I have a list of up to 100 strings, and would like to determine whether every string in the list is unique.
I could use a brute force method of starting with the first item in the list and comparing it to every other in a loop, then move on to the second, etc.
AppleScript’s ‘contains’ or ‘is in’ commands can do the “comparing with every other” for you:
set listOfStrings to paragraphs 1 thru 100 of (read (choose file))
set end of listOfStrings to some item of listOfStrings -- Deliberate duplicate for testing.
set restOfStrings to listOfStrings
repeat with i from 1 to (count listOfStrings) - 1
set str to item i of listOfStrings
set restOfStrings to rest of restOfStrings
if (restOfStrings contains str) then display dialog "The string "" & str & "" is repeated."
end repeat
Or the other way round:
set listOfStrings to paragraphs 1 thru 100 of (read (choose file))
set end of listOfStrings to some item of listOfStrings -- Deliberate duplicate for testing.
set previousStrings to {}
set beginning of previousStrings to item 1 of listOfStrings
repeat with i from 2 to (count listOfStrings)
set str to item i of listOfStrings
if (previousStrings contains str) then display dialog "The string "" & str & "" is repeated."
set end of previousStrings to str
end repeat
For sortlist and remove duplicates you can use the shell command as well and don’t need the satimage.
set theList to {"a", "hello", "goodbye", "a", "another string", "fake text", "fake", "goodbye"}
set AppleScript's text item delimiters to character id 10
set theString to theList as string
set AppleScript's text item delimiters to ""
set sortedList to every paragraph of (do shell script "/bin/echo -n " & quoted form of theString & "| sort -u")
set listIsUnique to length of theList = length of sortedList
Hey, guys. I didn’t actually test Nigel’s first method, but I’ve previously researched the rest command; it can actually be slower than a standard repeat loop, although it might not be noticeable on such a small list.
Shane is right about that. The most advanced operating system has the worst locale of all *nix OS versions variants. Still we can use another collation to get close to our expectations. For me the following code works good enough with sort:
set theList to {"a", "hello", "goodbye", "a", "another string", "änother string", "ä", "fake text", "fake", "goodbye"}
set AppleScript's text item delimiters to character id 10
set theString to theList as string
set AppleScript's text item delimiters to ""
set sortedList to (do shell script "/bin/echo -n " & quoted form of theString & " | LC_ALL=nl_NL.ISO8859-1 sort -u")
I used dutch (nl_NL) collation here to use eventually the standard latin la_LN.ISO8859-1 to avoid the default la_LN.US-ASCII collation.
Have to say that an oldfashioned AS-Handler will do the job (without sorting, which wasn’t part of the question …) pretty fast too …
set theList to {"a", "hello", "goodbye", "a", "another string", "änother string", "ä", "fake text", "fake", "goodbye"}
set theList to my uniqueArray(theList)
on uniqueArray(ain)
set aout to {}
repeat with i from 1 to count of ain
set theItem to item i of ain
if aout does not contain theItem then set end of aout to theItem
end repeat
return aout
end uniqueArray
While the object of this thread is to “determine whether every string in the list is unique”, it’s the removal of duplicates rather than the actual sort order which is relevant to the sort-removing-duplicates methods here.

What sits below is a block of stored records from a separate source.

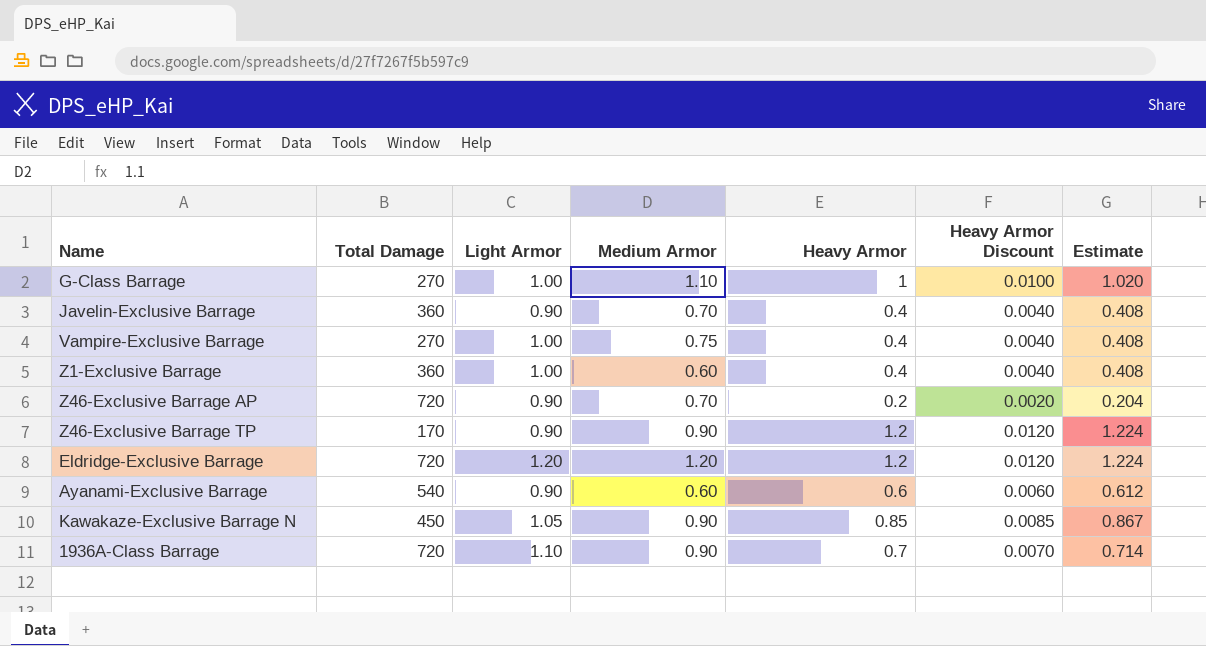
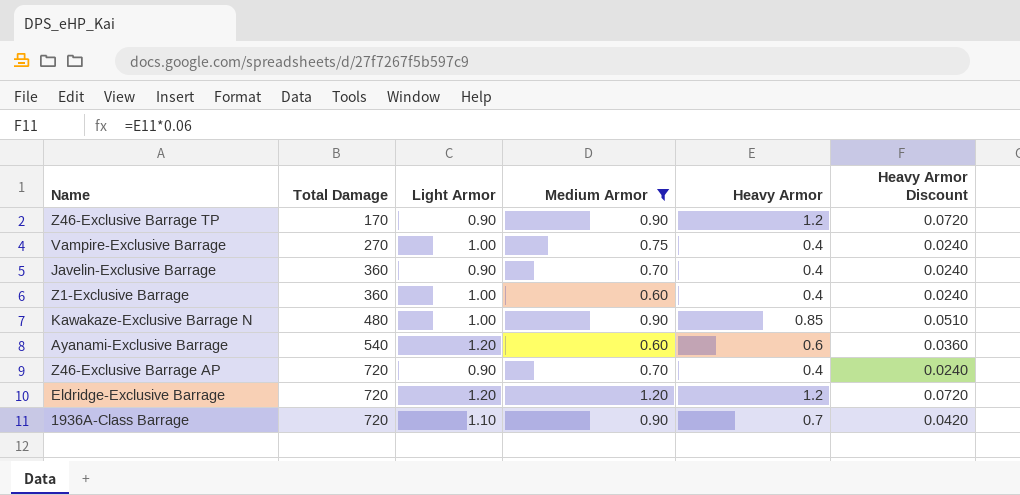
filter: none -> Medium Armor != 1.10
row order: none -> Total Damage ascending
column Estimate | formula: [Heavy Armor] * 1.02 -> none
column Heavy Armor Discount | formula: [Heavy Armor] * 0.01 -> [Heavy Armor] * 0.06
Kawakaze-Exclusive Barrage N | Total Damage: 450 -> 480
Kawakaze-Exclusive Barrage N | Light Armor: 1.05 -> 1.00
Ayanami-Exclusive Barrage | Light Armor: 0.90 -> 1.20
Z46-Exclusive Barrage AP | Heavy Armor: 0.2 -> 0.4

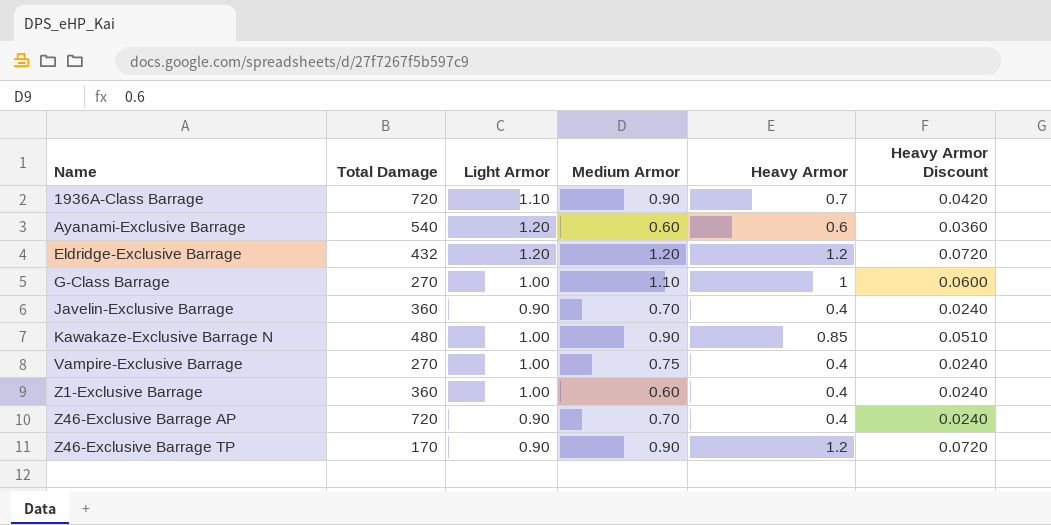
filter: Medium Armor != 1.10 -> none
row order: Total Damage ascending -> Name ascending
Eldridge-Exclusive Barrage | Total Damage: 720 -> 432

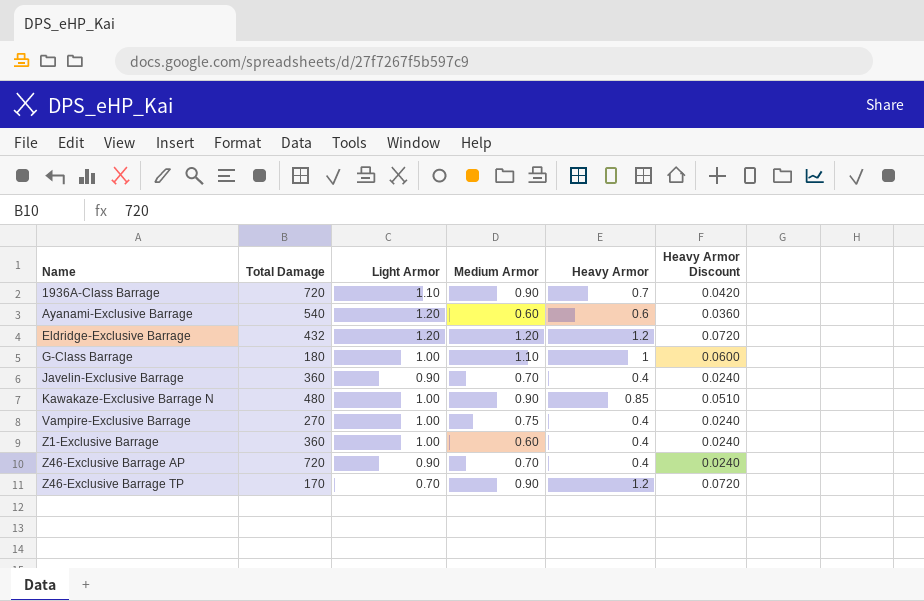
G-Class Barrage | Total Damage: 270 -> 180
Z46-Exclusive Barrage TP | Light Armor: 0.90 -> 0.70

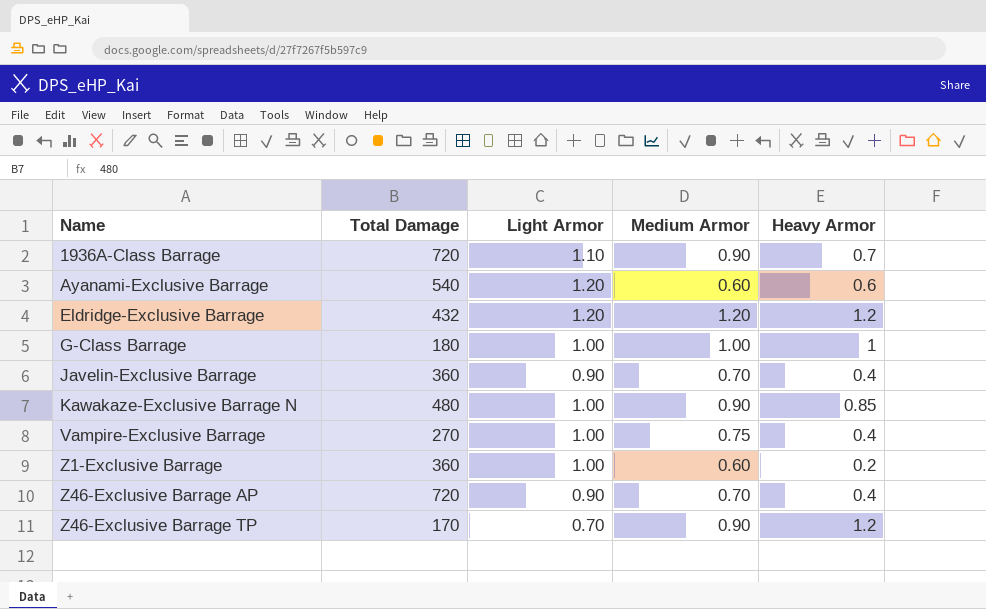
column Heavy Armor Discount | formula: [Heavy Armor] * 0.06 -> none
G-Class Barrage | Medium Armor: 1.10 -> 1.00
Z1-Exclusive Barrage | Heavy Armor: 0.4 -> 0.2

Another thing is that the Unix sort method won’t work correctly with strings containing more than one paragraph.
Indeed Nigel, we did get a little carried away and multi paragraph string is by default a problem with sort. The workaround takes so much effort that the whole process won’t be faster than a simple AppleScript loop.
Actually I merely want to alert the script user that there are duplicate strings in the list I’m checking. All the entries in the list need to remain intact.
This is part of a larger script that creates a report detailing the contents of a compact disc master prior to the master being delivered to the factory.
Every track of a CD has a unique identifier code embedded in the data stream. It’s very easy at the mastering stage to duplicate an ID code. The ID codes are a 12 character string in this format: USPR37300012.
The full script extracts track titles, composers, artists and ID codes for proof reading before the CD makes it out into the world. Also a little error checking thrown in for good measure.
Create a list with unique items and compare it’s length with the original (like in my first post). It the lengths of both lists are not equal it means that there are items double in the list.